IMAGING MANIFESTATIONS:
Paraduodenal pancreatitis manifests as either cystic lesions (cystic variant) or a solid-mass occurring predominantly in and around the minor papilla (solid variant) (Fig-7).
Fig. 7: Adsay and Zamboni recognized two types of Paraduodenal Pancreatitis: one characterized by cystic changes and the other characterized by solid lesions.
IMAGING MODALITIES:
Endoscopic ultrasongraphy (EUS) and MRCP are considered the preferred imaging modalities amongst various options available including magnetic resonance imaging (MRI),
computed tomography (CT) and trans-abdominal ultrasonography.

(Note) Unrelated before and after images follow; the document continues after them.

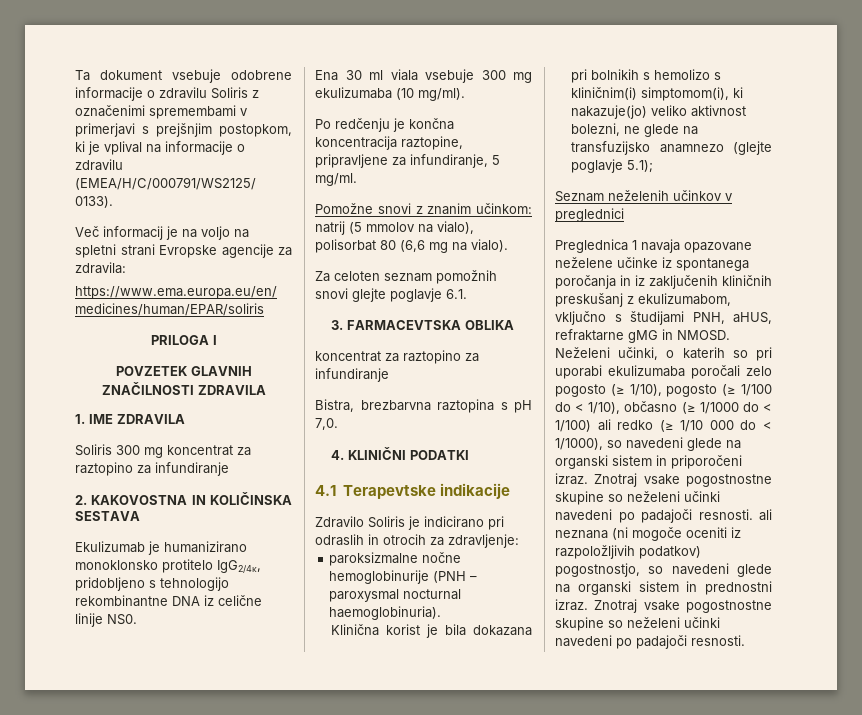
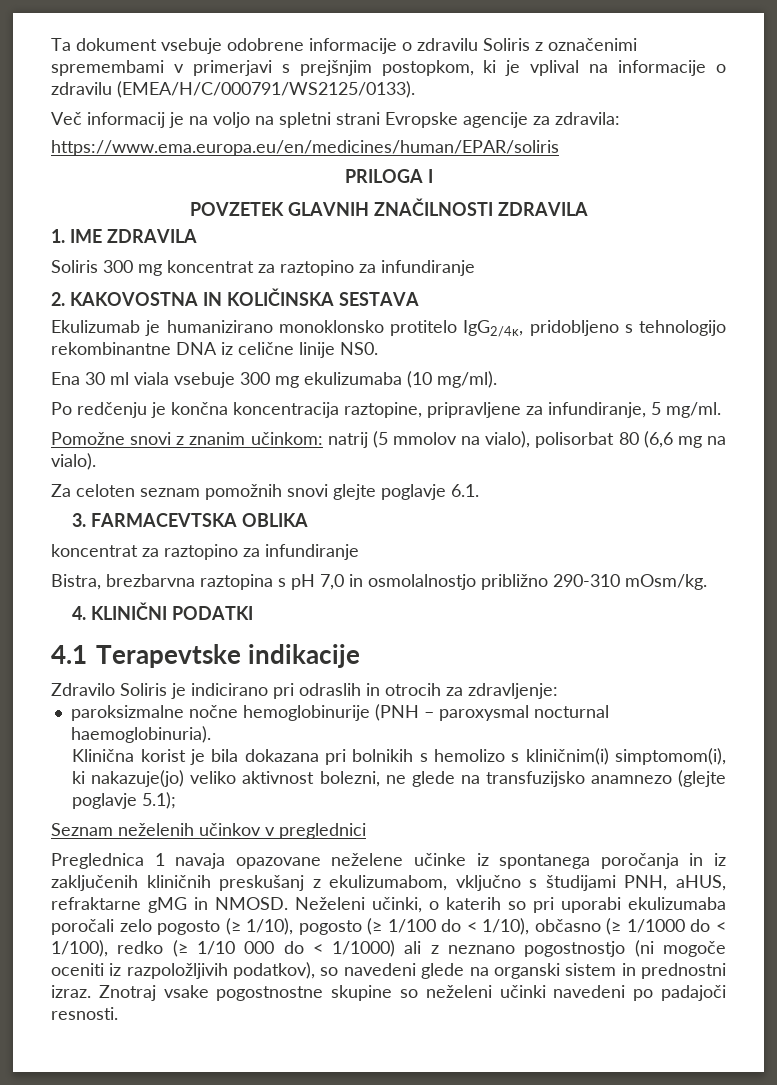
- Bistra, brezbarvna raztopina s pH 7,0.
+ Bistra, brezbarvna raztopina s pH 7,0 in osmolalnostjo približno 290-310 mOsm/kg.
- Neželeni učinki, o katerih so pri uporabi ekulizumaba poročali zelo pogosto (≥ 1/10), pogosto (≥ 1/100 do < 1/10), občasno (≥ 1/1000 do < 1/100) ali redko (≥ 1/10 000 do < 1/1000), so navedeni glede na organski sistem in priporočeni izraz. Znotraj vsake pogostnostne skupine so neželeni učinki navedeni po padajoči resnosti. ali neznana (ni mogoče oceniti iz razpoložljivih podatkov) pogostnostjo, so navedeni glede na organski sistem in prednostni izraz.
+ Neželeni učinki, o katerih so pri uporabi ekulizumaba poročali zelo pogosto (≥ 1/10), pogosto (≥ 1/100 do < 1/10), občasno (≥ 1/1000 do < 1/100), redko (≥ 1/10 000 do < 1/1000) ali z neznano pogostnostjo (ni mogoče oceniti iz razpoložljivih podatkov), so navedeni glede na organski sistem in prednostni izraz.

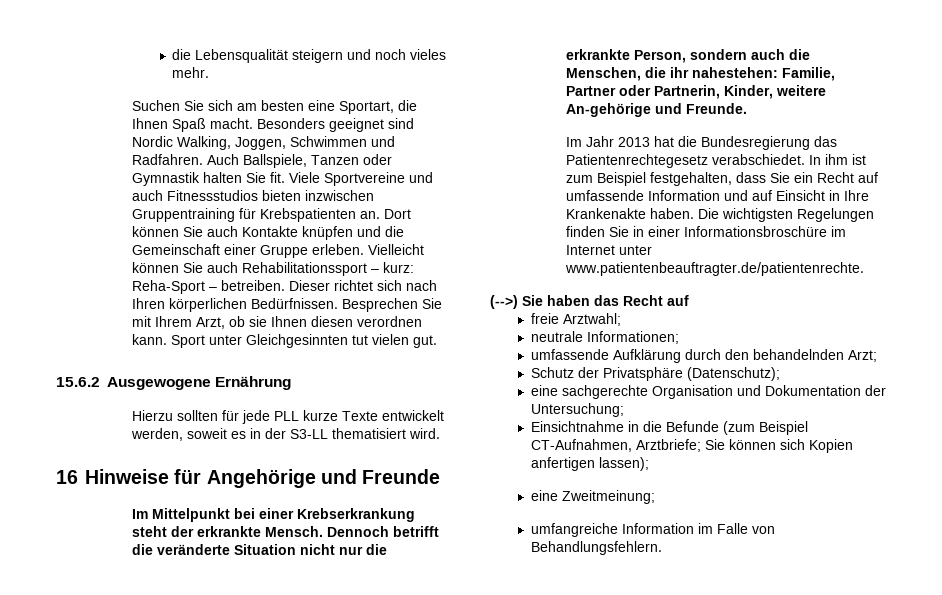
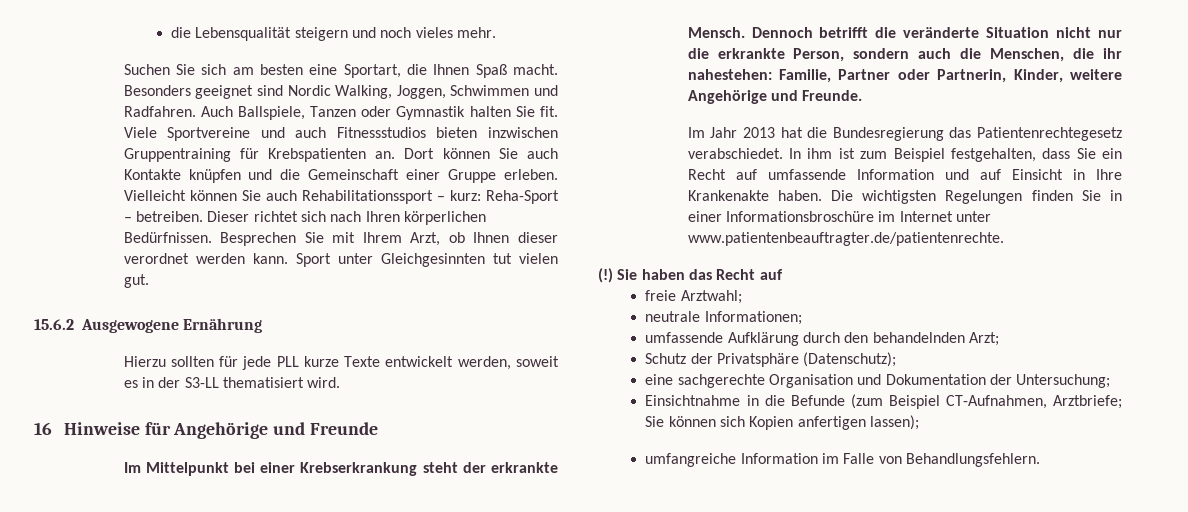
- Besprechen Sie mit Ihrem Arzt, ob sie Ihnen diesen verordnen kann.
+ Besprechen Sie mit Ihrem Arzt, ob Ihnen dieser verordnet werden kann.
- Dennoch betrifft die veränderte Situation nicht nur die erkrankte Person, sondern auch die Menschen, die ihr nahestehen: Familie, Partner oder Partnerin, Kinder, weitere An-gehörige und Freunde.
+ Dennoch betrifft die veränderte Situation nicht nur die erkrankte Person, sondern auch die Menschen, die ihr nahestehen: Familie, Partner oder Partnerin, Kinder, weitere Angehörige und Freunde.
- (-->) Sie haben das Recht auf
+ (!) Sie haben das Recht auf
- eine Zweitmeinung;

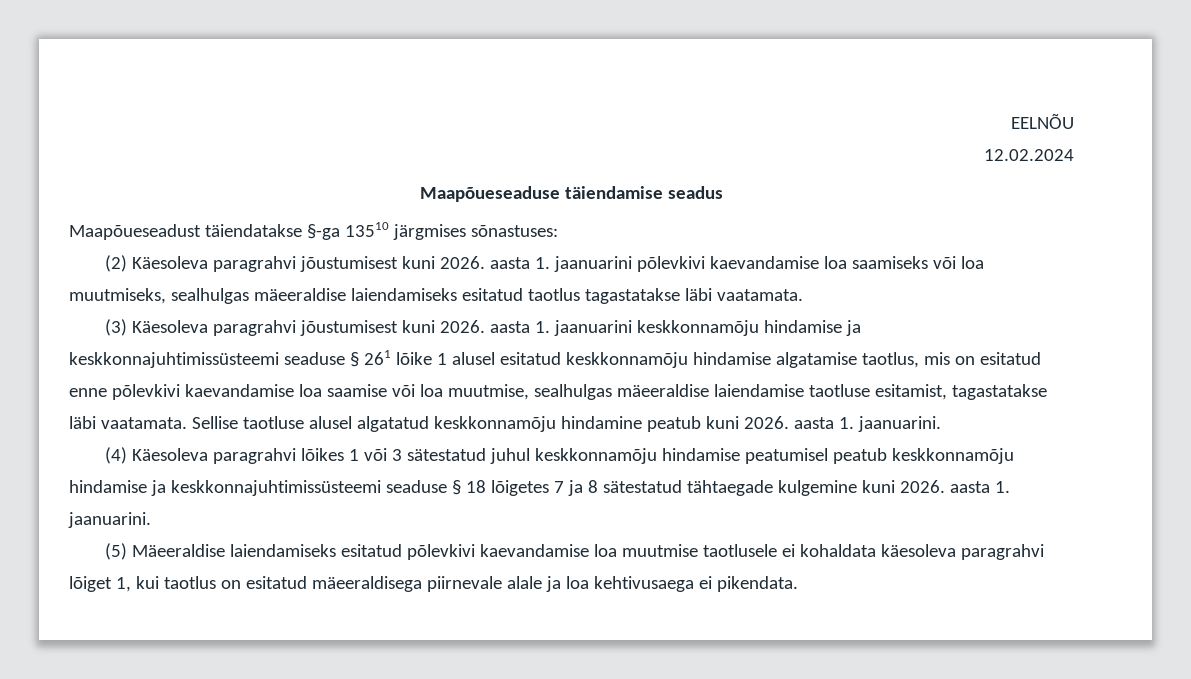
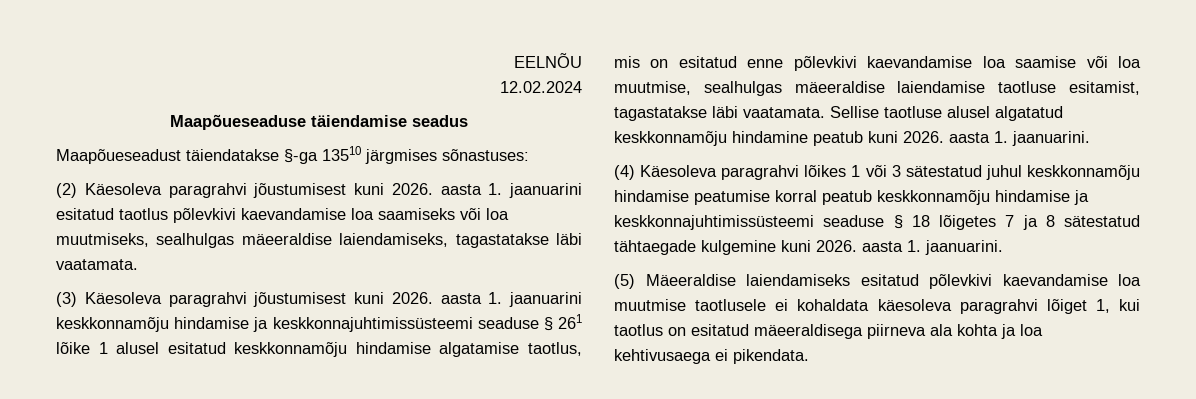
- (2) Käesoleva paragrahvi jõustumisest kuni 2026. aasta 1. jaanuarini põlevkivi kaevandamise loa saamiseks või loa muutmiseks, sealhulgas mäeeraldise laiendamiseks esitatud taotlus tagastatakse läbi vaatamata.
+ (2) Käesoleva paragrahvi jõustumisest kuni 2026. aasta 1. jaanuarini esitatud taotlus põlevkivi kaevandamise loa saamiseks või loa muutmiseks, sealhulgas mäeeraldise laiendamiseks, tagastatakse läbi vaatamata.
- (4) Käesoleva paragrahvi lõikes 1 või 3 sätestatud juhul keskkonnamõju hindamise peatumisel peatub keskkonnamõju hindamise ja keskkonnajuhtimissüsteemi seaduse § 18 lõigetes 7 ja 8 sätestatud tähtaegade kulgemine kuni 2026. aasta 1. jaanuarini.
+ (4) Käesoleva paragrahvi lõikes 1 või 3 sätestatud juhul keskkonnamõju hindamise peatumise korral peatub keskkonnamõju hindamise ja keskkonnajuhtimissüsteemi seaduse § 18 lõigetes 7 ja 8 sätestatud tähtaegade kulgemine kuni 2026. aasta 1. jaanuarini.
- (5) Mäeeraldise laiendamiseks esitatud põlevkivi kaevandamise loa muutmise taotlusele ei kohaldata käesoleva paragrahvi lõiget 1, kui taotlus on esitatud mäeeraldisega piirnevale alale ja loa kehtivusaega ei pikendata.
+ (5) Mäeeraldise laiendamiseks esitatud põlevkivi kaevandamise loa muutmise taotlusele ei kohaldata käesoleva paragrahvi lõiget 1, kui taotlus on esitatud mäeeraldisega piirneva ala kohta ja loa kehtivusaega ei pikendata.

ABDOMINAL ULTRASONOGRAPHY may be able to sometines demonstrate:
- A hypoechoic mass adjacent to the pancreatic head with
- Thickening of the second part of the duodenum.
CT SCAN can reflect the histological characteristics of the disease.
At CT examination,
paraduodenal pancreatitis is seen as:
- A hypoattenuating poorly enhancing soft tissue mass in the pancreatico-duodenal groove (solid variant).
Duodenal wall is frequently involved and thickened.
- This may be accompanied with cysts in the duodenal wall and/or the groove (cystic variant).
Patient-1: A 35-year old alcoholic male with gradually progressive abdominal discomfort (Fig: 8-10).
Fig. 8: Axial CECT reveals a hypoenhancing inflammatory mass within the pancreaticoduodenal groove.
Fig. 9: Axial CT section in the same patient reveals cystic component indenting and displacing the duodenum. Also seen is the leftward displacement of a normal appearing gastroduodenal artery (GDA), a key imaging finding to differentiate it from groove pancreatic carcinoma.
Fig. 10: Follow-up CT of the same patient with oral contrast adminstration shows predominantly cystic nature of the pathology.
Patient-2: A 30-year-old male with CYSTIC variant of the disease (Fig-11,
12).
Fig. 11: (A) Plain CT abdomen reveals multiple calcific specks in the pancreatic parenchyma consistent with chronic calcific pancreatitis. (B) CT depicts hypoattenuating cysts (arrows) along the medial wall of duodenum with mild duodenal wall thickening.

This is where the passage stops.